━━━━━ Material for this exercise

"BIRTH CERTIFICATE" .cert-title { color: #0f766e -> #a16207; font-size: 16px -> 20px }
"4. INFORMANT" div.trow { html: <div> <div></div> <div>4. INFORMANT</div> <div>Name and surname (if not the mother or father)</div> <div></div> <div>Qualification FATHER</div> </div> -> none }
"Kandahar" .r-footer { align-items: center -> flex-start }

━━━━━━━━━━
━━━━━ Material for this exercise

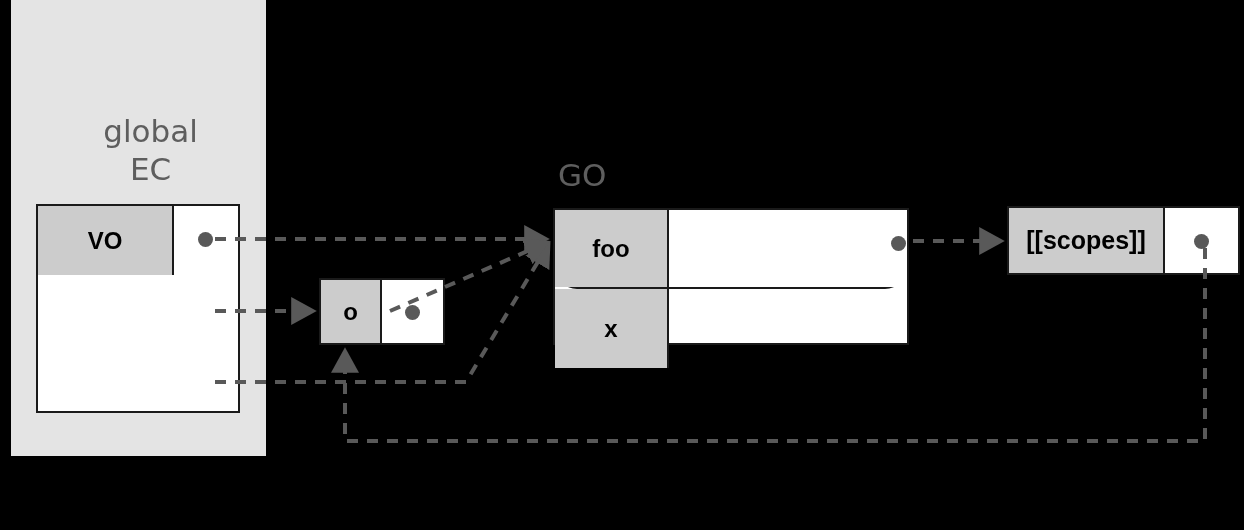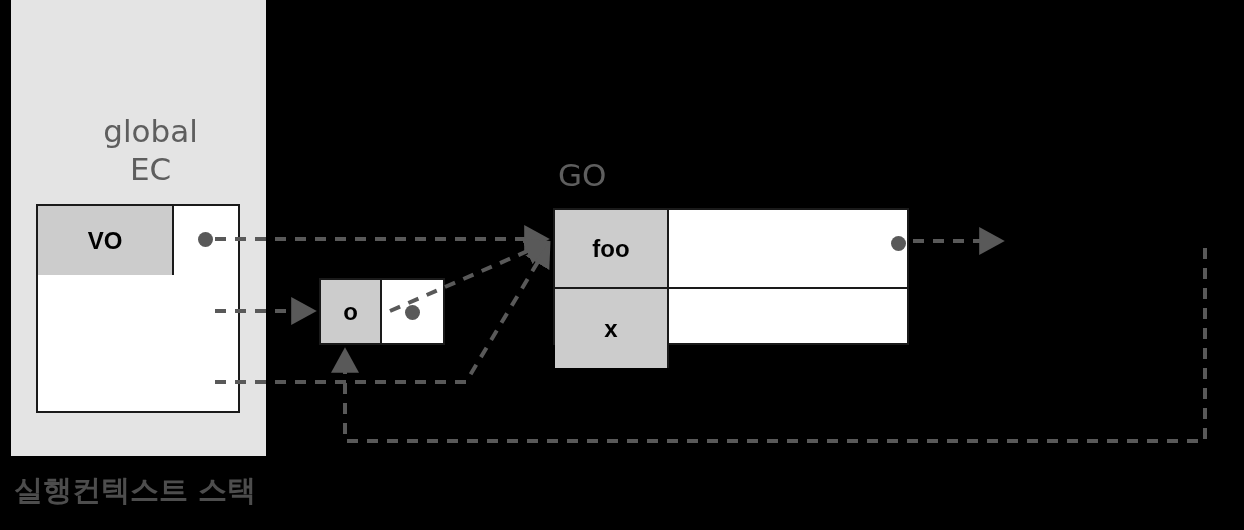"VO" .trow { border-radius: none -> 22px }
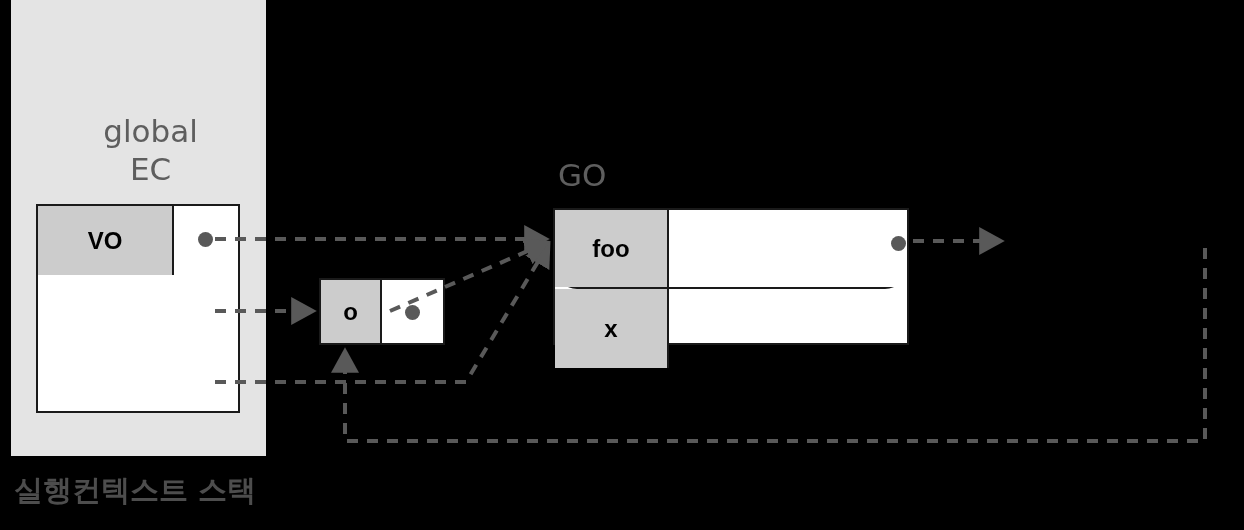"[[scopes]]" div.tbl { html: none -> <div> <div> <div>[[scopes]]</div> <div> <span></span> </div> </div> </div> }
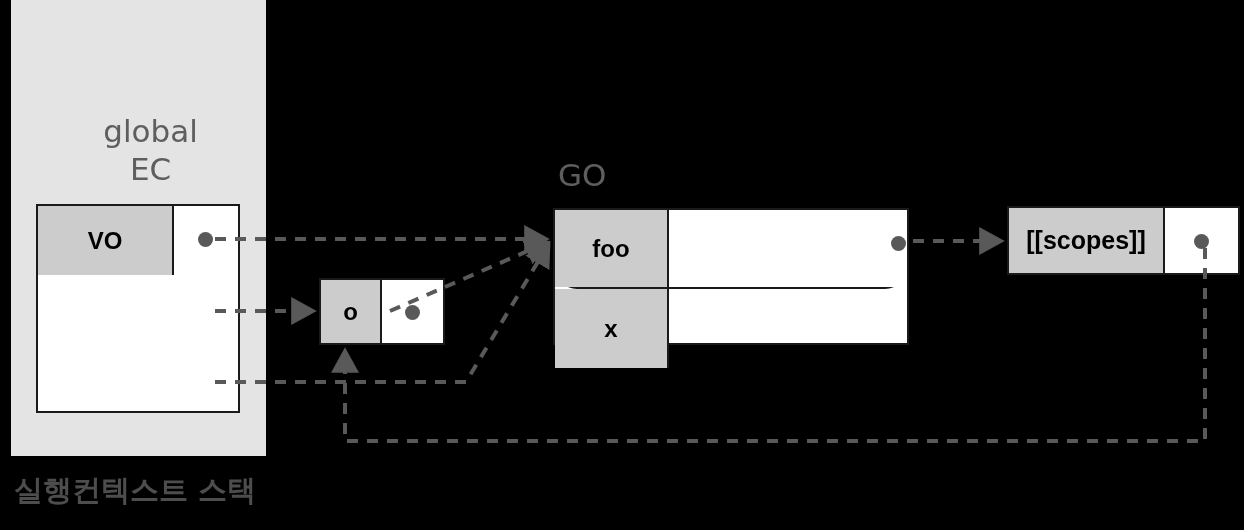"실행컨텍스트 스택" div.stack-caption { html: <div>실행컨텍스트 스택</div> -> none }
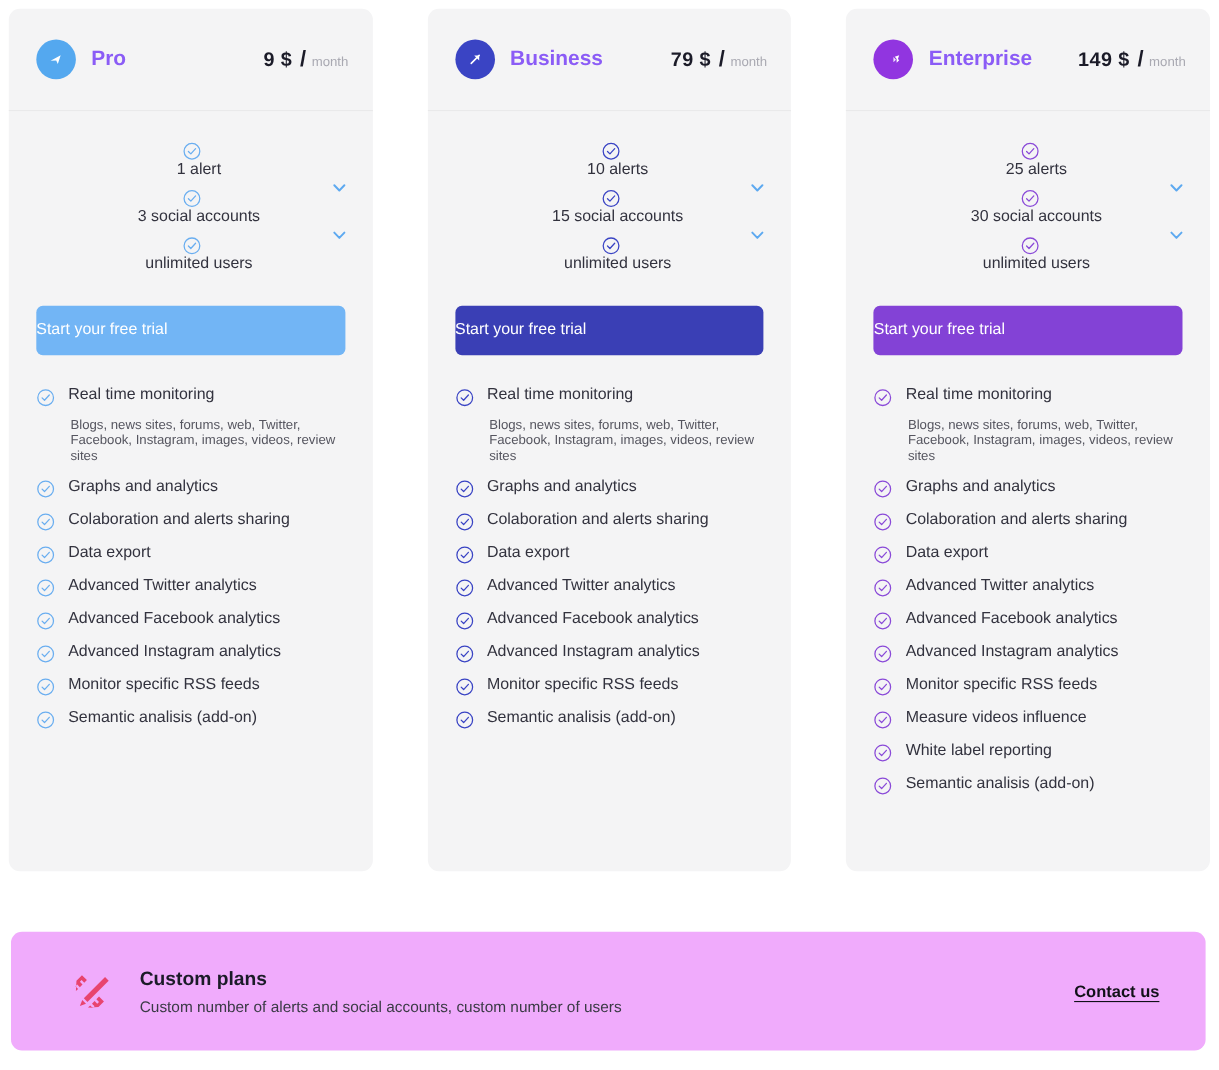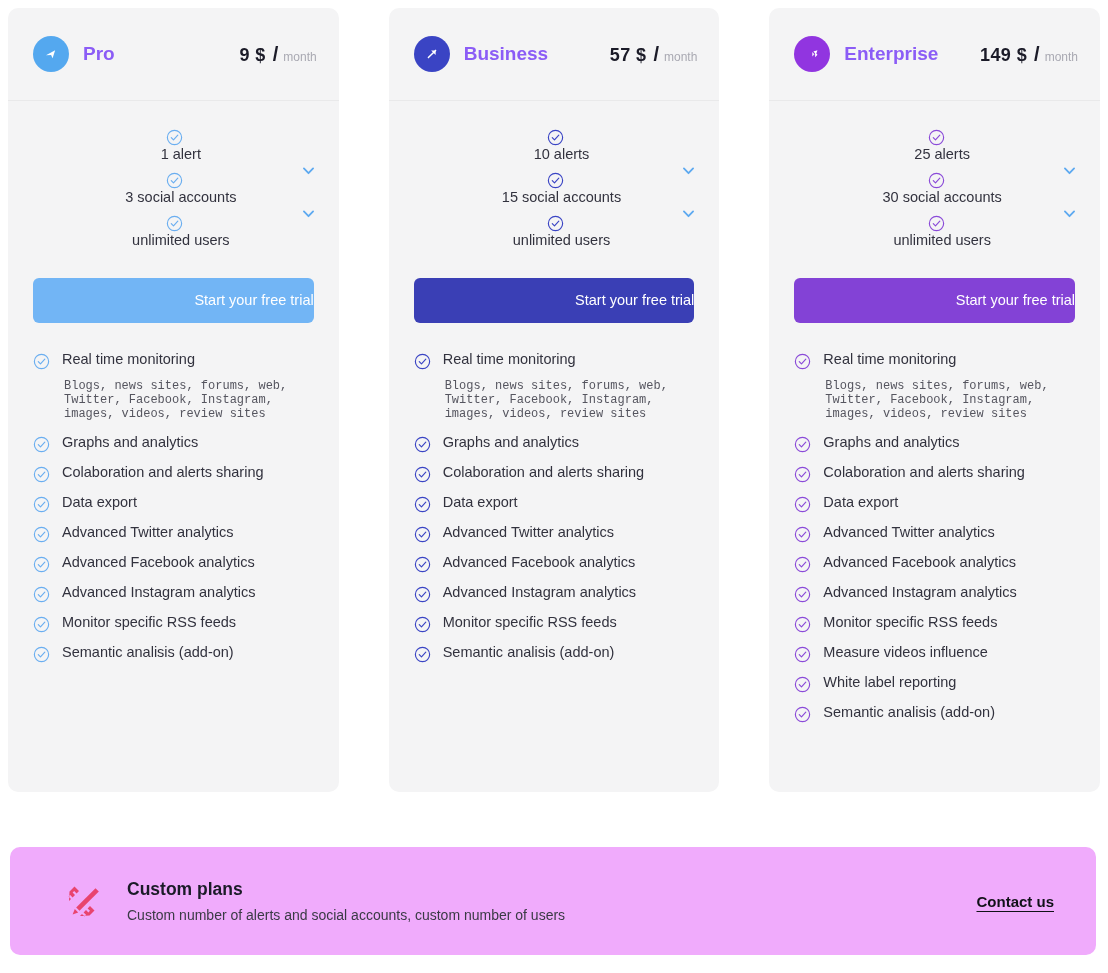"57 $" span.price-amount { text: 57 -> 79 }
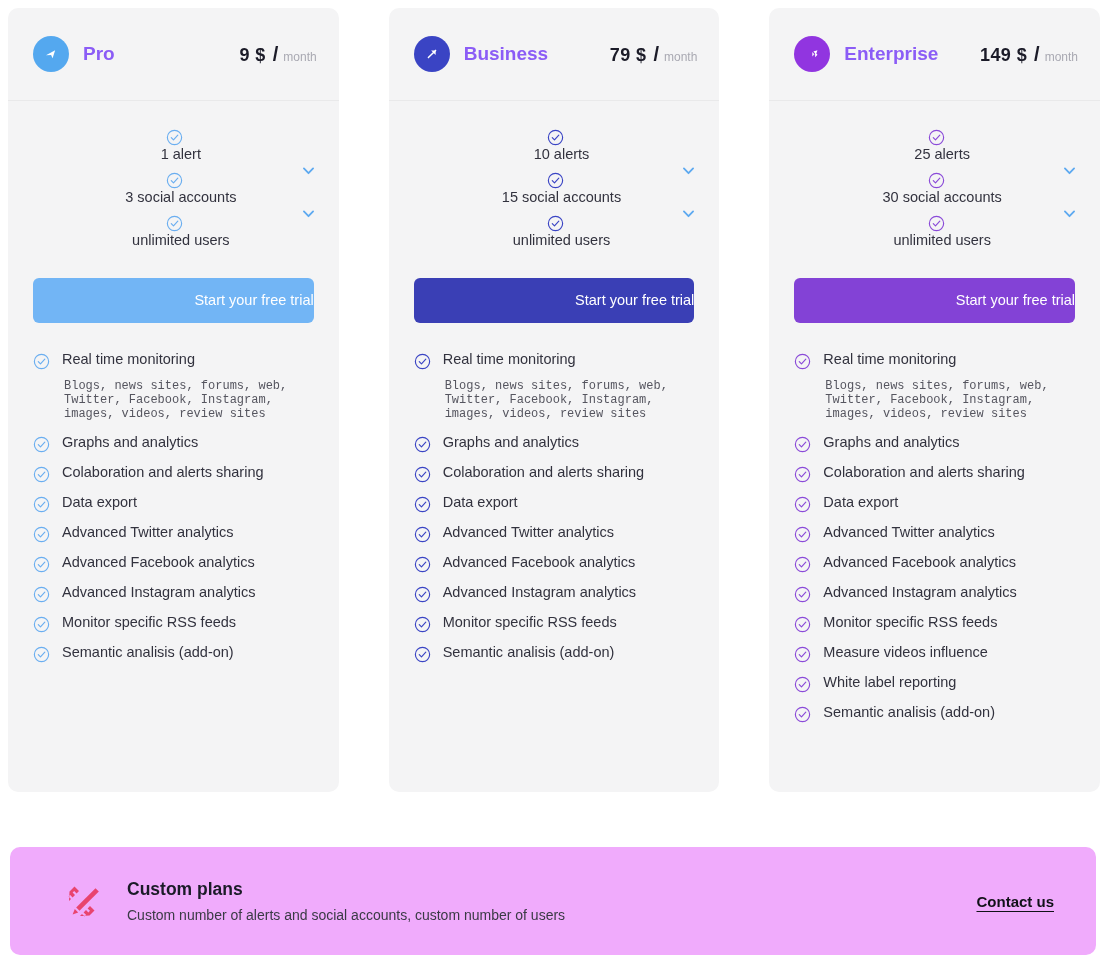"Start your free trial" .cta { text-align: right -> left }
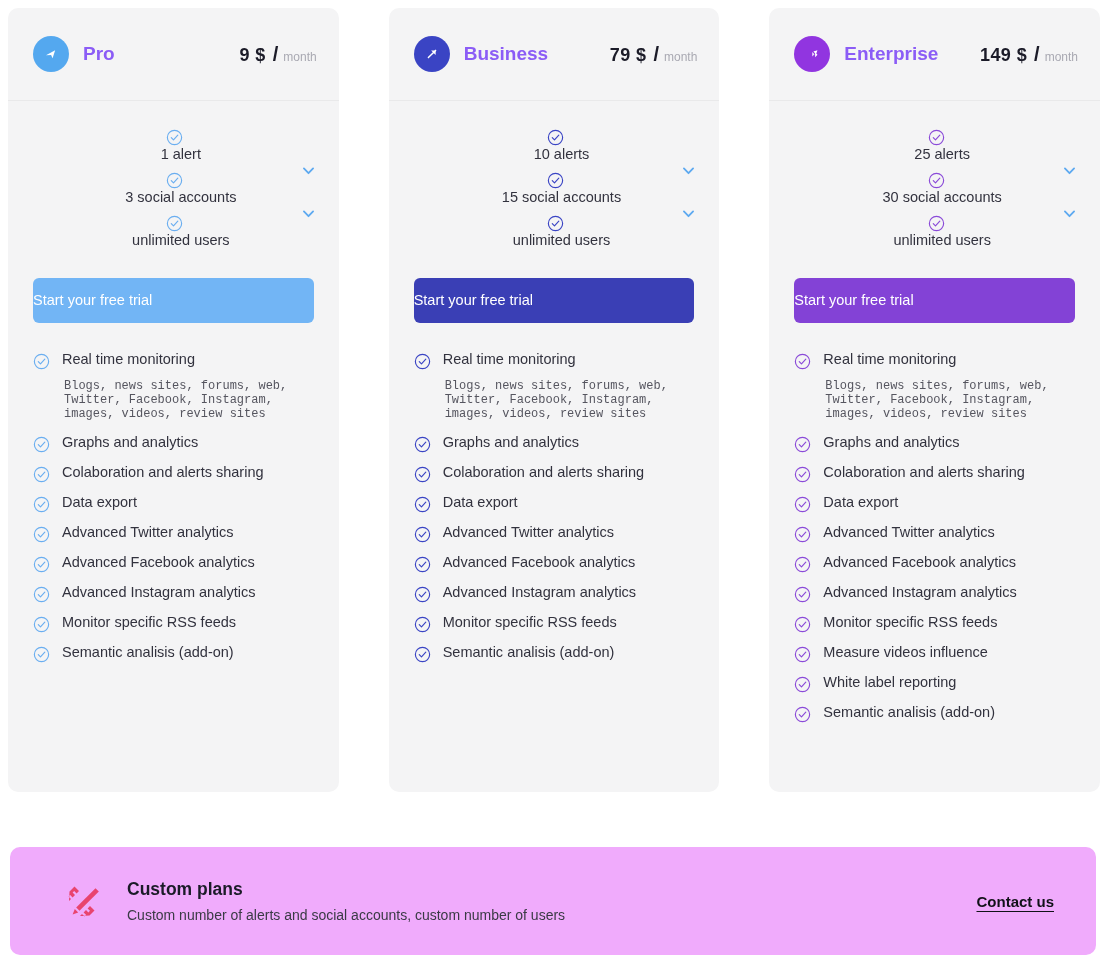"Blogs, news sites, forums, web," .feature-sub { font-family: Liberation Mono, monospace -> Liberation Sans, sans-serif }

━━━━━━━━━━

• [Aim of the exercise]: Please output exactly the lines between the one holding "html: <div> <div></div>" and the one holding "align-items: center ->" in the records above, inclusive, and nothing more.

• [Response to the exercise]:
"4. INFORMANT" div.trow { html: <div> <div></div> <div>4. INFORMANT</div> <div>Name and surname (if not the mother or father)</div> <div></div> <div>Qualification FATHER</div> </div> -> none }
"Kandahar" .r-footer { align-items: center -> flex-start }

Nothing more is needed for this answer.